Ancora una volta quindi, cosa è successo realmente? Andiamo con ordine: dal 1 aprile scorso i tre valichi di Novazzano-Marcetto, Pedrinate e Ponte Cremenaga chiudono per un periodo di sei mesi, a titolo sperimentale, dalle ore undici di sera alle cinque di mattina. Lo scopo? Vogliamo fermare la criminalità transfrontaliera.

Grazie a questa misura le nostre forze dell’ordine – così come pure quelle italiane – potranno concentrare i loro sforzi altrove. Questa è stata la volontà del Consiglio federale che ha voluto dar seguito alla mozione inoltrata dalla nostra consigliere nazionale Roberta Pantani nel 2014. Una risposta a una richiesta chiara del Canton Ticino: far fronte al fenomeno dei furti nelle abitazioni che con l’imbrunire toccava soprattutto molti paesi situati sulla fascia di confine nel Mendrisiotto e nel Malcantone.

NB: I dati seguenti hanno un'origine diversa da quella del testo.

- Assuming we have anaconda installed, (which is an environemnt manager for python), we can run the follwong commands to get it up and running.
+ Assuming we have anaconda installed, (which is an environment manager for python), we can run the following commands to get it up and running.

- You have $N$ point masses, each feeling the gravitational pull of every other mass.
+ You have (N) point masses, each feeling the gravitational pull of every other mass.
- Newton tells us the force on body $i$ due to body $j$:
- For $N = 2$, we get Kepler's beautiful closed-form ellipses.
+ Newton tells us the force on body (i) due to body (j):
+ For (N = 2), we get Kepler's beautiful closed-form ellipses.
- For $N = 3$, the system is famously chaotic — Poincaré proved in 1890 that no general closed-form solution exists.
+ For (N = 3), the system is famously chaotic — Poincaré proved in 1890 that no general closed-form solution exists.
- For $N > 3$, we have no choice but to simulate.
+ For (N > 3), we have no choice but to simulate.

Avrei voluto la chiusura di tutti i valichi secondari, e non solo di tre. Con questa affermazione non sto discriminando e non sto offendendo nessuno. E allora cosa ha dato fastidio dall’altra parte del confine? La risposta è chiara: l’informazione istituzionale tra il Governo centrale italiano e i comuni di confine non è avvenuta. Invece di chiedere spiegazioni in Svizzera puntando il dito contro il Governo ticinese e quello federale, i sindaci della fascia di confine avrebbero semmai dovuto chiedere delucidazioni ai loro politici a Roma.

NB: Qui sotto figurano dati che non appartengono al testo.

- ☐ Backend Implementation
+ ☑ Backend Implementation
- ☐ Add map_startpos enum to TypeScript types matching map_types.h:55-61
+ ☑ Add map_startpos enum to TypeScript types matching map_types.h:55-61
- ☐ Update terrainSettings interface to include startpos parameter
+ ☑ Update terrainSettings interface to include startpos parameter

Infatti, nella massima trasparenza, le Autorità federali – come confermato proprio da Berna negli scorsi giorni - hanno informato l’Italia già un anno fa. Il Consigliere federale Burkhalter aveva incontrato a questo proposito il ministro italiano Gentiloni già nel 2016. Da parte nostra, come Cantone, avevamo dato informazioni puntuali a partire dal 2015 tramite la Regio insubrica.

Stiamo lavorando in modo serio e coordinato e non tollero che si butti fango sull’operato delle Autorità cantonali e federali per un problema di comunicazione tra Roma e i Comuni della fascia di confine. Ma soprattutto non tollero che si faccia finta di non capire!

Si è parlato di misure discriminatorie e parlo al plurale perché oltre alla chiusura notturna dei valichi nel calderone caotico montato ad arte al di là del confine è finita anche la misura del casellario. Ancora una volta: non stiamo discriminando gli italiani!

Ho provato a spiegarlo di nuovo: tutti i cittadini dell’Unione europea, di Islanda, Norvegia e Liecthenstein quando richiedono un permesso di soggiorno o di lavoro devono presentare il casellario giudiziale.

Stiamo lavorando per tutelare gli interessi dei Ticinesi. La sicurezza prima di tutto. Vogliamo impedire ai criminali di entrare a piede libero nel nostro territorio. Chi non ha commesso reati non ha nulla da temere.

Invece di scomodare l’Ambasciatore svizzero a Roma per questioni simili – evidentemente per reagire alle rimostranze dei parlamentari – alla Farnesina forse avrebbero dovuto agire diversamente. Ci sono motivi ben più gravi per cui varrebbe la pena scomodare un ambasciatore, soprattutto quando il problema è una mancata informazione tra autorità dello stesso Paese.

Per quel che mi riguarda non intendo fare dietrofront su misure come la chiusura dei valichi o la presentazione del casellario giudiziale solo perché dall’altra parte del confine è più facile sbraitare piuttosto che andare al nocciolo del problema. Continuerò a far sentire la voce dei Ticinesi. La concretezza prima di tutto!”